Material shown Block Start

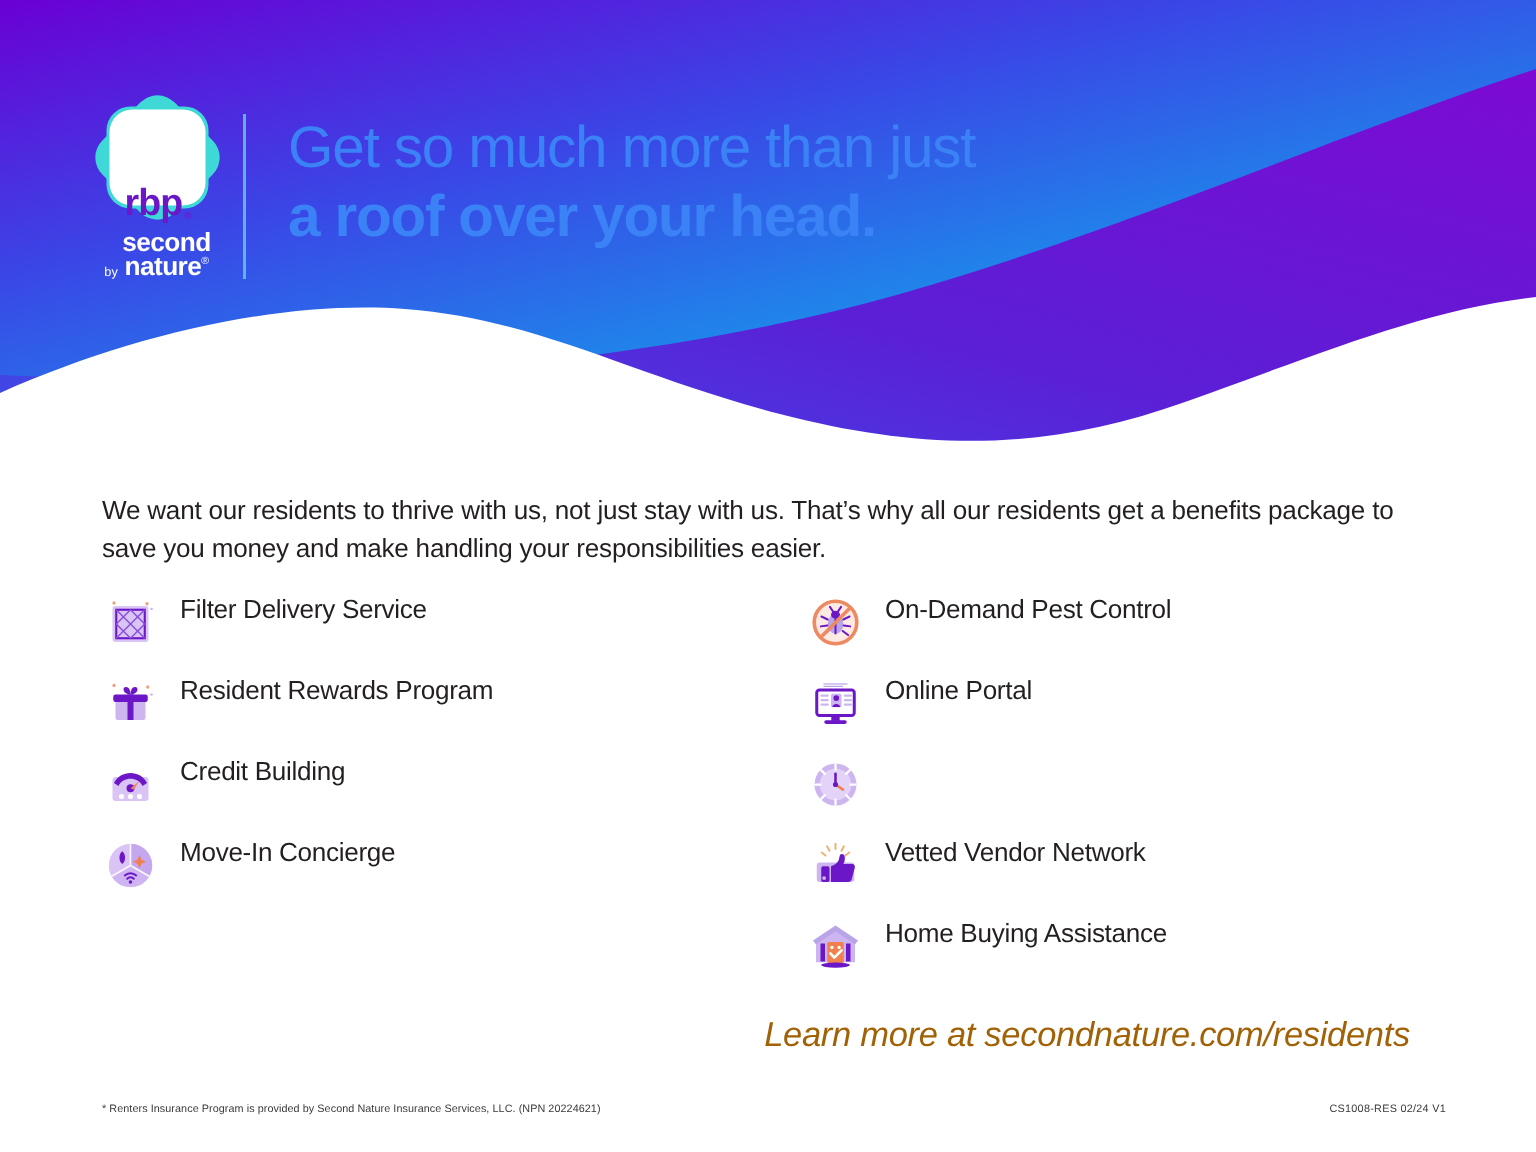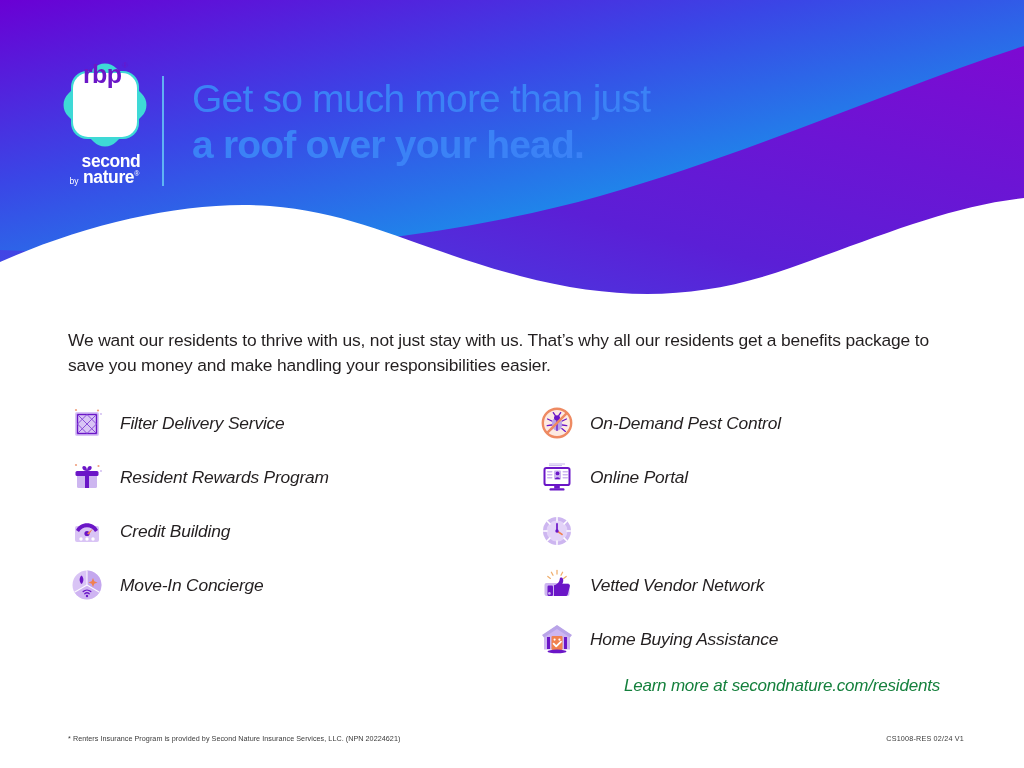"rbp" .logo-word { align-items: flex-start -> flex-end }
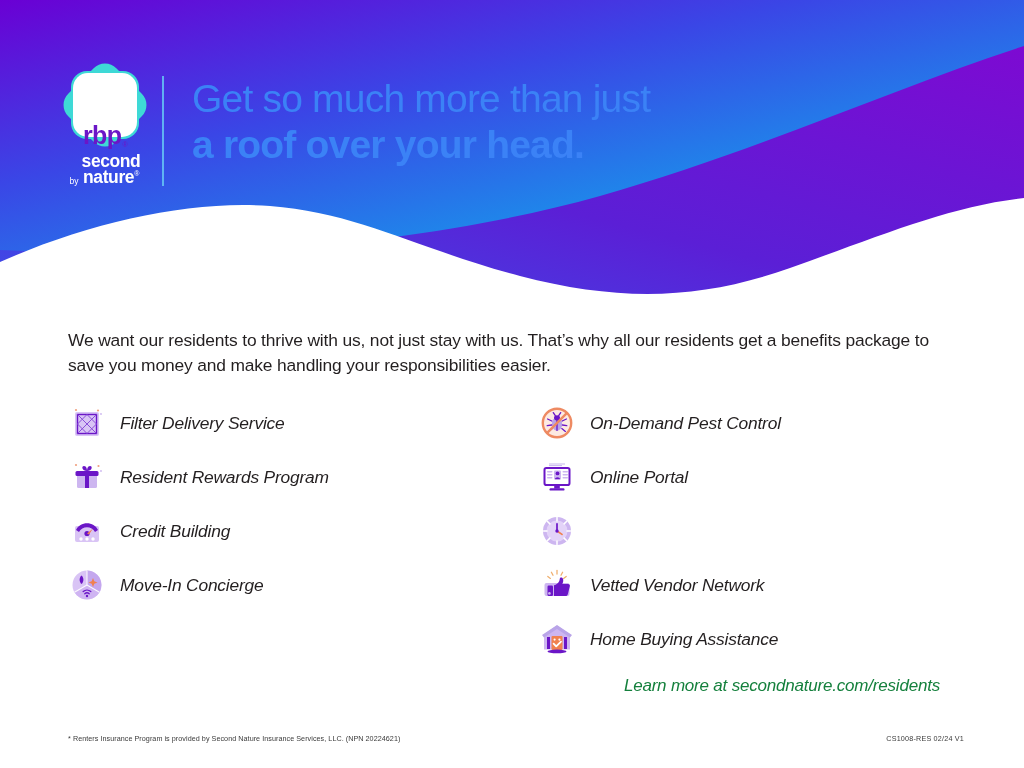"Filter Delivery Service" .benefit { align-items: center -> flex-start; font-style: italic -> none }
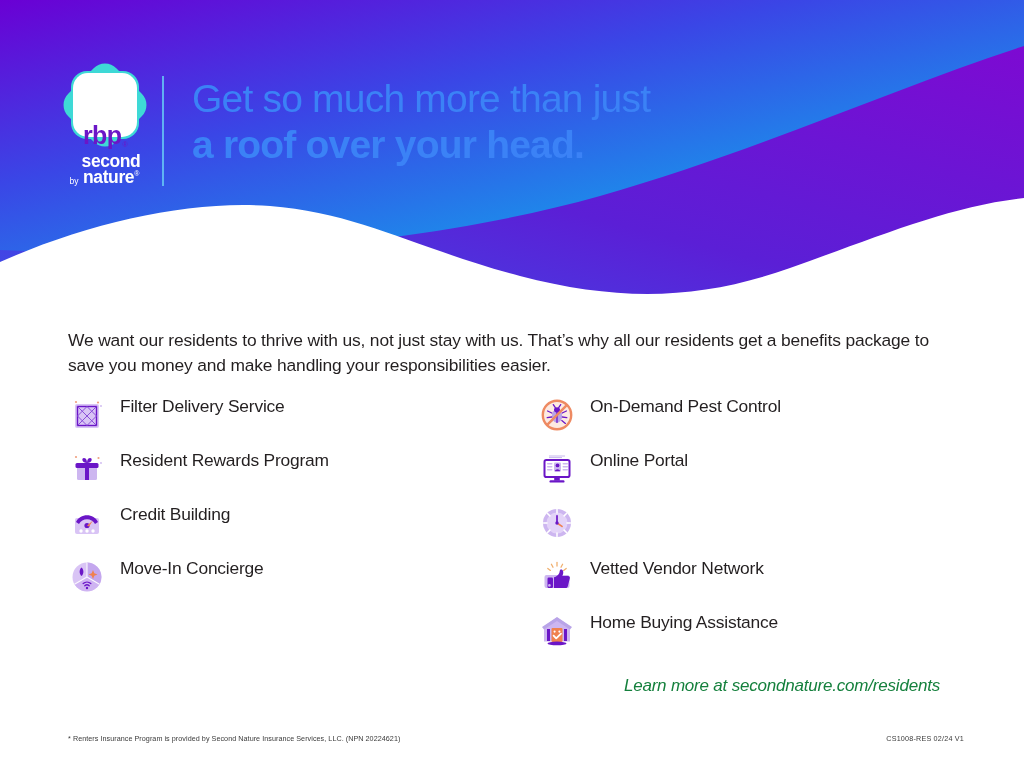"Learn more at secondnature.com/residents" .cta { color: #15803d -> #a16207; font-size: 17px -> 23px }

Material shown Block End
Material shown Block Start

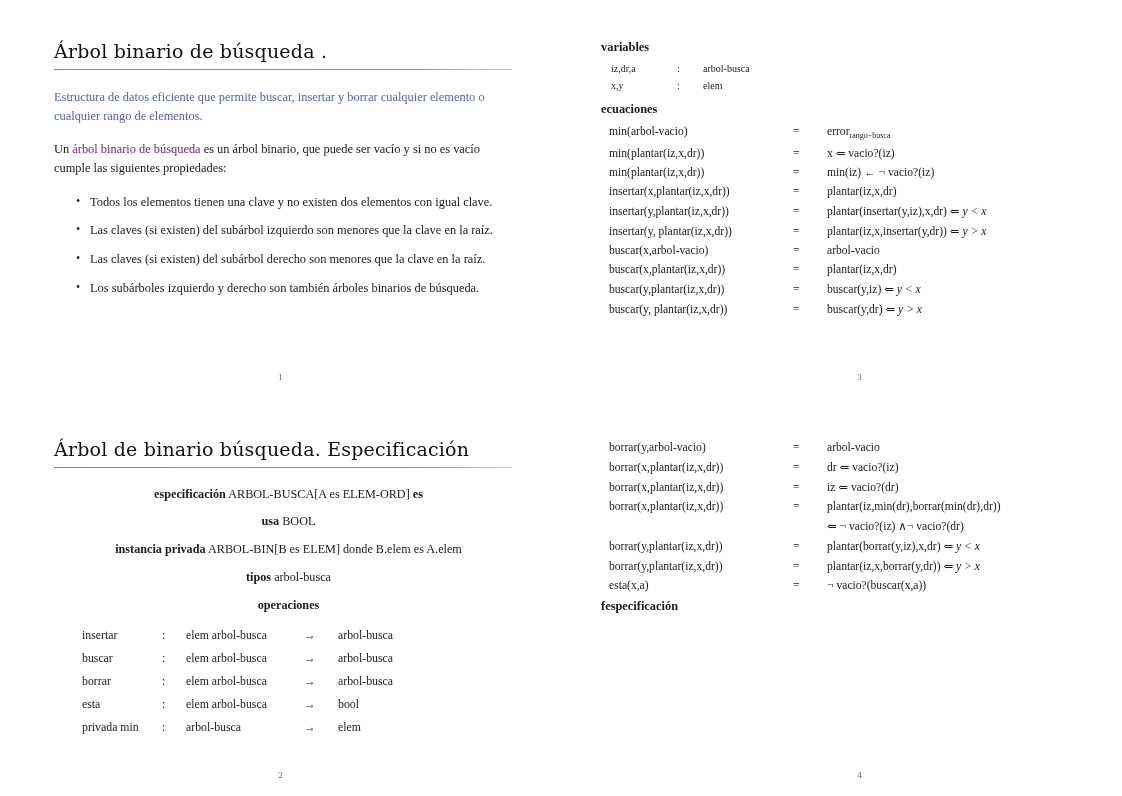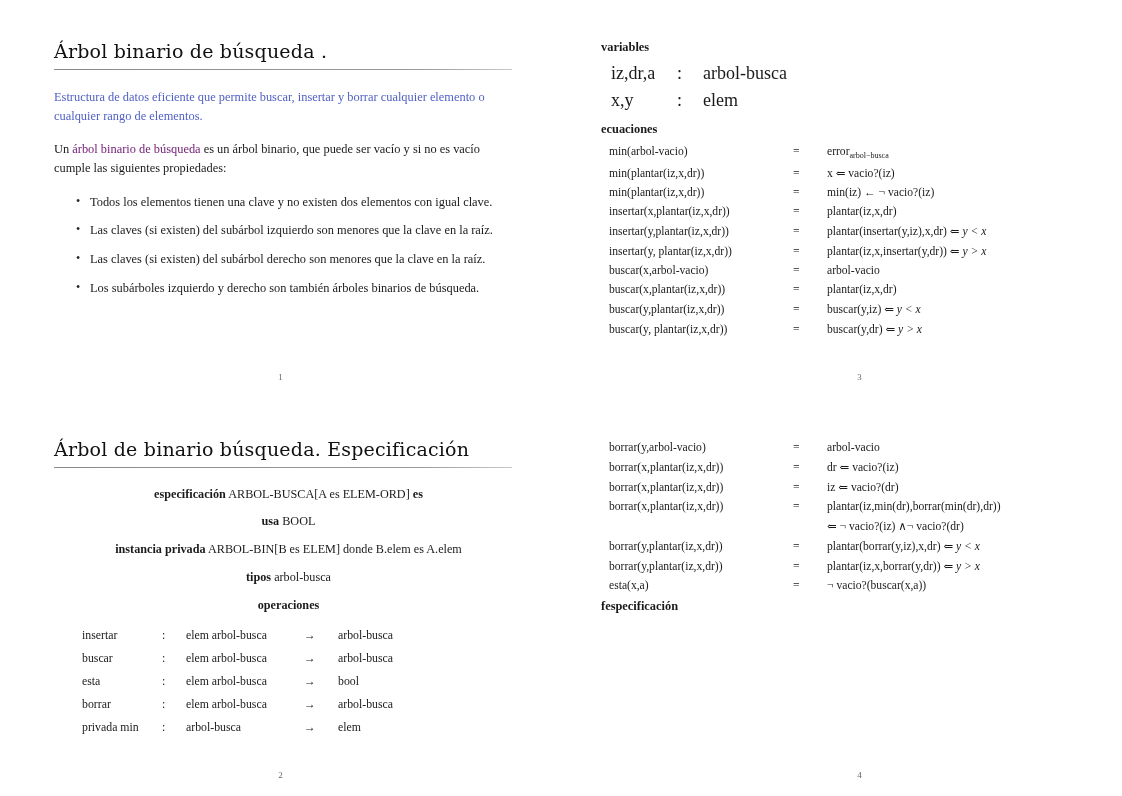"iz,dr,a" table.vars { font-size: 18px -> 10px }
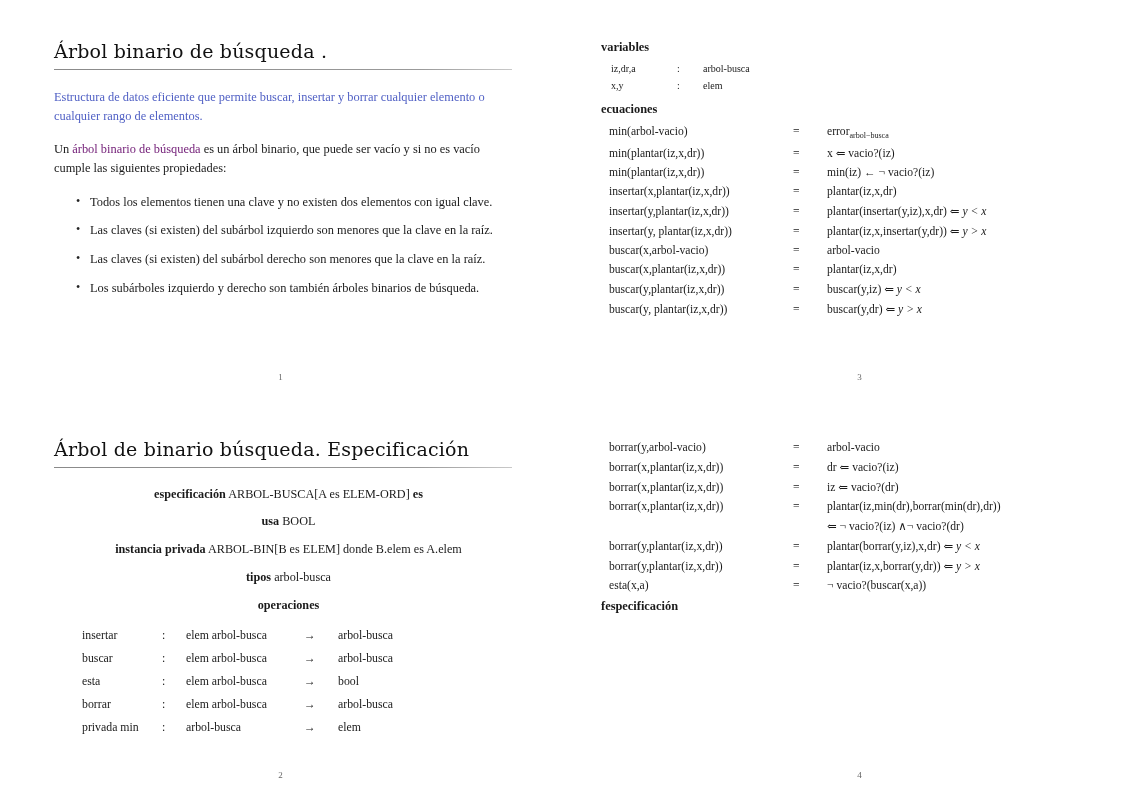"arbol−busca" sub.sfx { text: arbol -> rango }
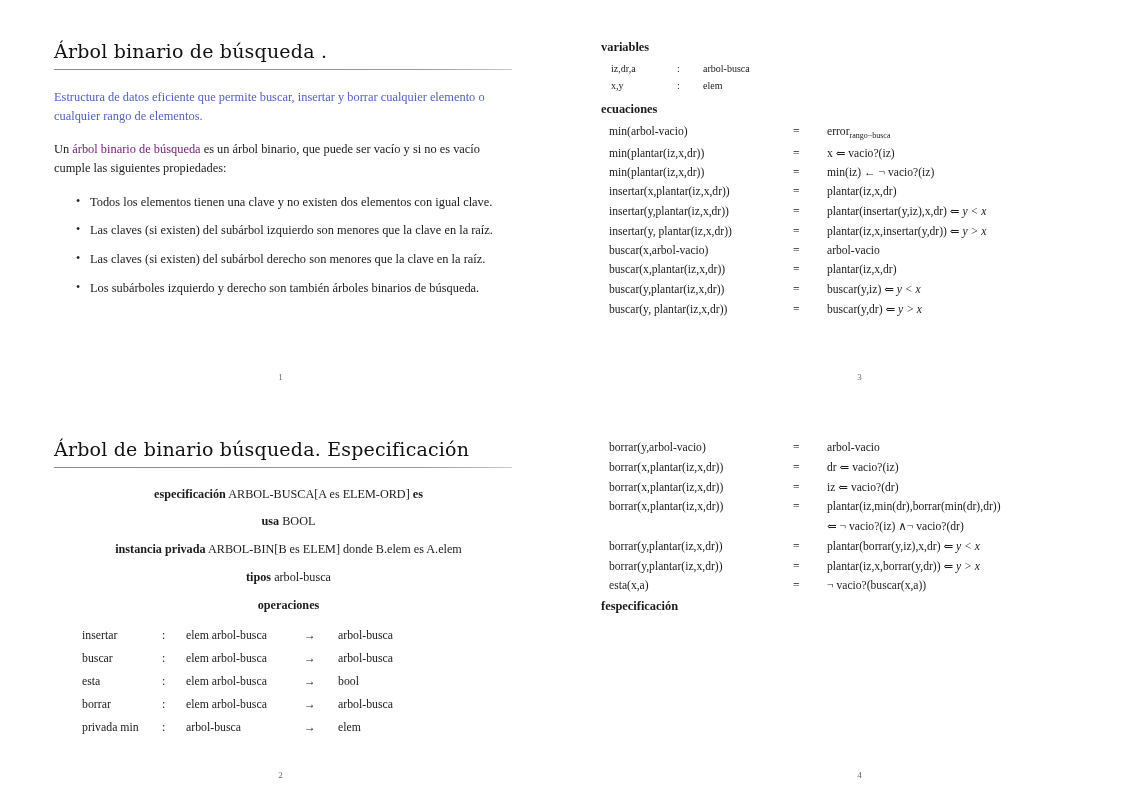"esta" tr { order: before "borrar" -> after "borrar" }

Material shown Block End
Material shown Block Start

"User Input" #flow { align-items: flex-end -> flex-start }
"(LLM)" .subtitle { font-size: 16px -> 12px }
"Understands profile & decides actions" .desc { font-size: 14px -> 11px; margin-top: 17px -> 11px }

Material shown Block End

In the material above, the stretch from the line with "align-items: flex-start ->" through the line with "color: #15803d ->" is to be given again exactly, minus the pictures.

"rbp" .logo-word { align-items: flex-start -> flex-end }
"Filter Delivery Service" .benefit { align-items: center -> flex-start; font-style: italic -> none }
"Learn more at secondnature.com/residents" .cta { color: #15803d -> #a16207; font-size: 17px -> 23px }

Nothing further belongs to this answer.